Tonsil infections are a common childhood malady, bringing pain and discomfort to many children between the ages of five and 15. The result of inflamed tonsils, the condition – known as tonsillitis – is most often caused by a viral or bacterial infection.
While you are probably familiar with tonsillitis, did you know your child’s adenoids can also become infected? Adenoid infections typically only affect children; this is because the tissues begin to shrink around the age of 5 or 6, and disappear completely in most people by the time they reach their teens.
The tonsils are a pair of oval-shaped tissues in the back of the throat and the adenoids are a pair of soft tissue masses located behind the nose and roof of the mouth. Both work to protect the body from infection by trapping bacteria and germs, preventing them from entering the airways. In addition, they produce antibodies to fight infection. As the immune system’s first line of defense, the tonsils and adenoids come into frequent contact with germs, making them prone to infection themselves.
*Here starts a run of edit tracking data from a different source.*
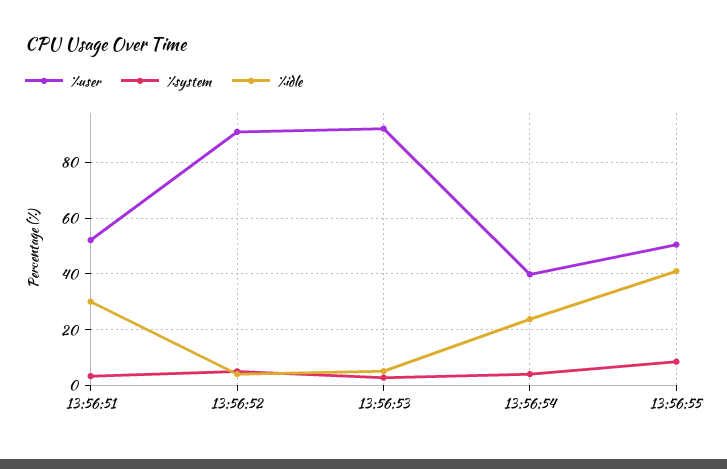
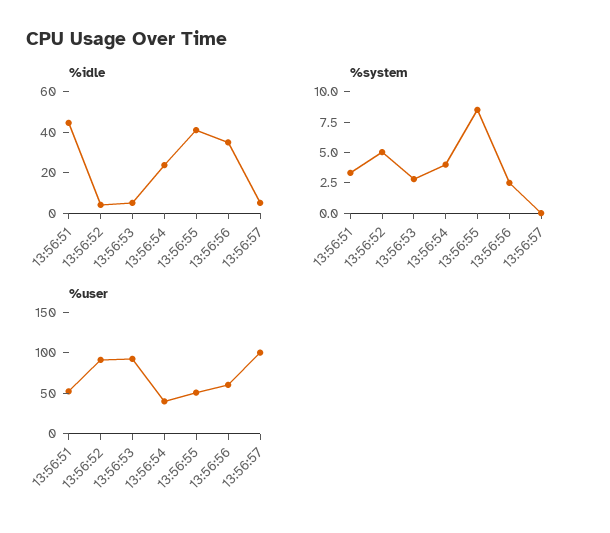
%idle, 13:56:51: 30 -> 45
%idle, 13:56:56: none -> 35
%idle, 13:56:57: none -> 5
%system, 13:56:56: none -> 2.5
%system, 13:56:57: none -> 0
%user, 13:56:56: none -> 60
%user, 13:56:57: none -> 100

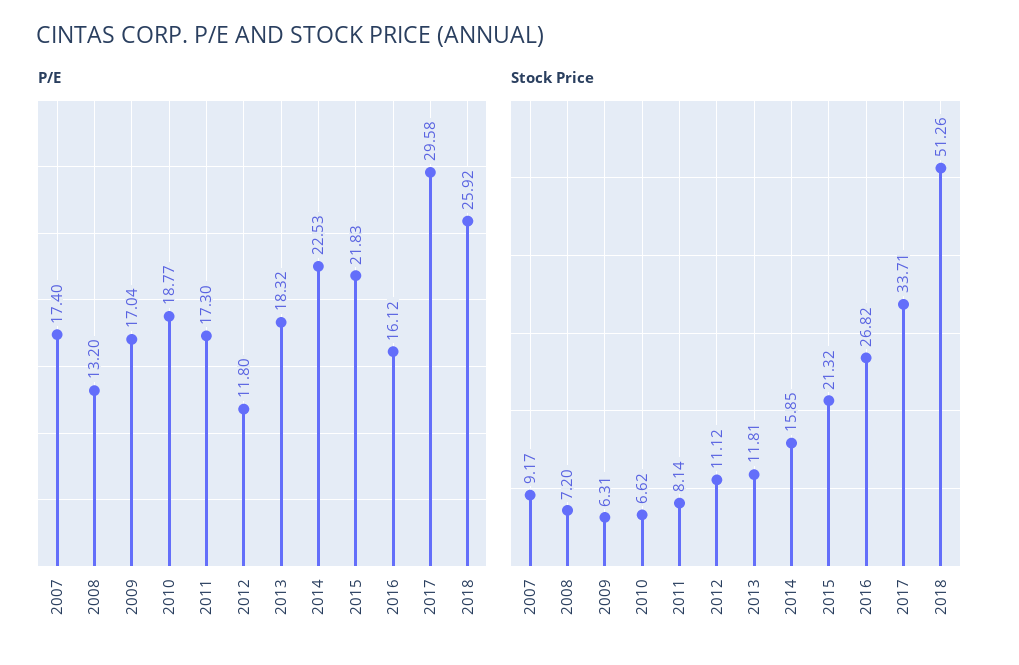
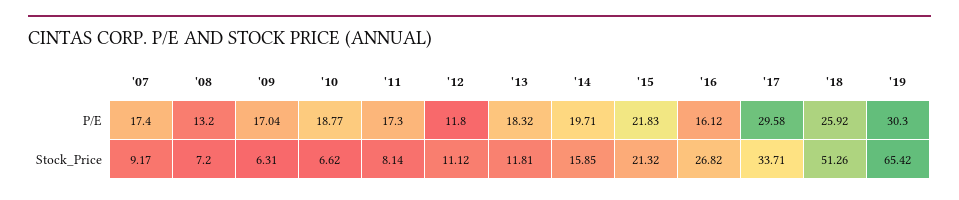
P/E, 2014: 22.53 -> 19.71
P/E, '19: none -> 30.3
Stock Price, '19: none -> 65.42

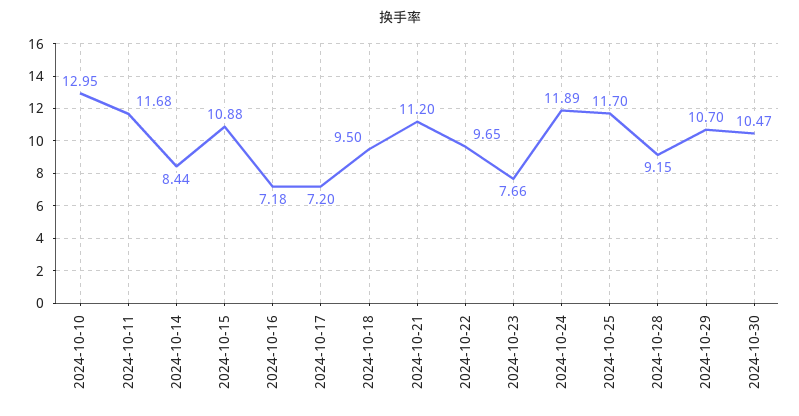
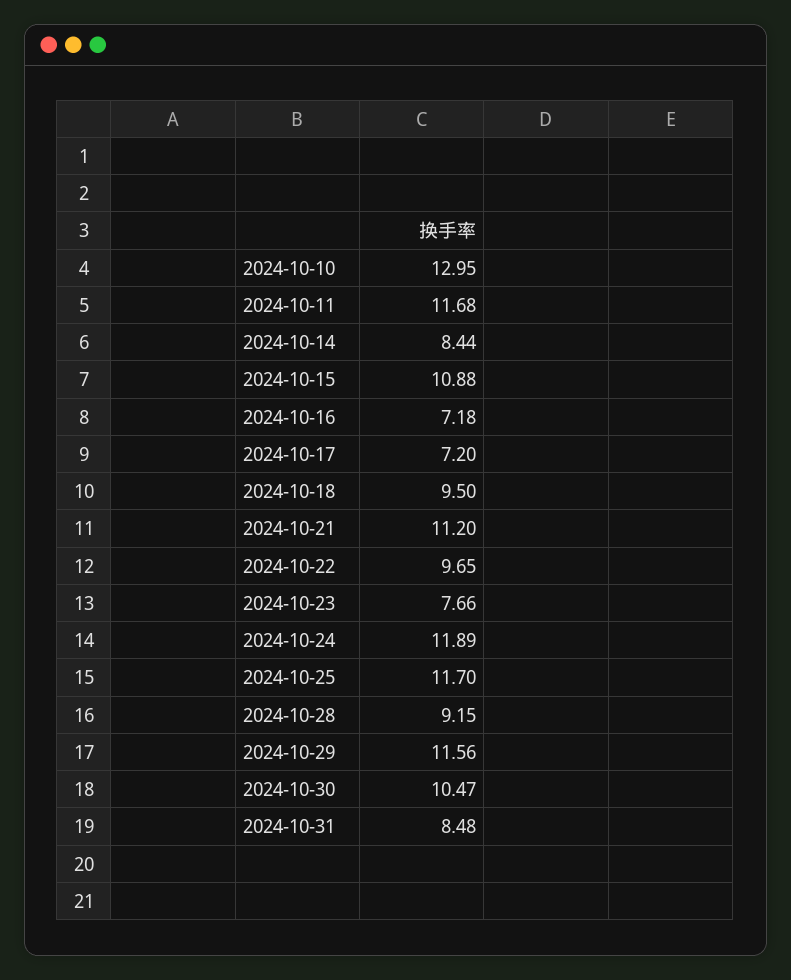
2024-10-29: 10.7 -> 11.56
2024-10-31: none -> 8.48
Viruses and bacteria, especially the Streptococcus bacterium (responsible for strep throat), are the most common causes of infection. Other causes include adenoviruses, influenza, Epstein-Barr virus, enteroviruses and herpes simplex virus.
Sore throat and swollen, inflamed tonsils that may appear red with a white or yellow coating are the most recognizable symptoms of tonsil infection. Other signs include blisters on the throat, swollen glands in the neck or jaw, difficulty swallowing, fever, headache, chills, fatigue, ear pain and bad breath.
Enlarged adenoids can block airflow through your child’s nose, which can lead to mouth breathing, snoring and a dry and sore throat. Yellow or green discharge from the nose can also occur. In addition to swollen adenoids, infected adenoids can lead to middle ear infections, sinusitis and a chest infection.
Diagnosing a tonsil and adenoid infection requires a physical examination and an in-depth exam of the throat and ears with an otoscope. Your child is likely to be given a throat swab to test for the presence of strep, as well.
In the past, the treatment method of choice was surgical removal of the tonsils and adenoids. Known as a tonsillectomy and an adenoidectomy (T&A if performed at the same time), these procedures are now reserved for chronic cases that do not respond to other forms of medical treatment.
Instead, home remedies are usually recommended for infections caused by a virus. Your child should get plenty of rest and stay hydrated with fluids. Warm broth or tea, and cold Popsicles, are particularly effective at soothing pain and discomfort. Pain and fever can be controlled with over-the-counter medications like ibuprofen and acetaminophen (but avoid aspirin, which can be harmful in children). Throat lozenges or cough drops can be given to children over the age of four.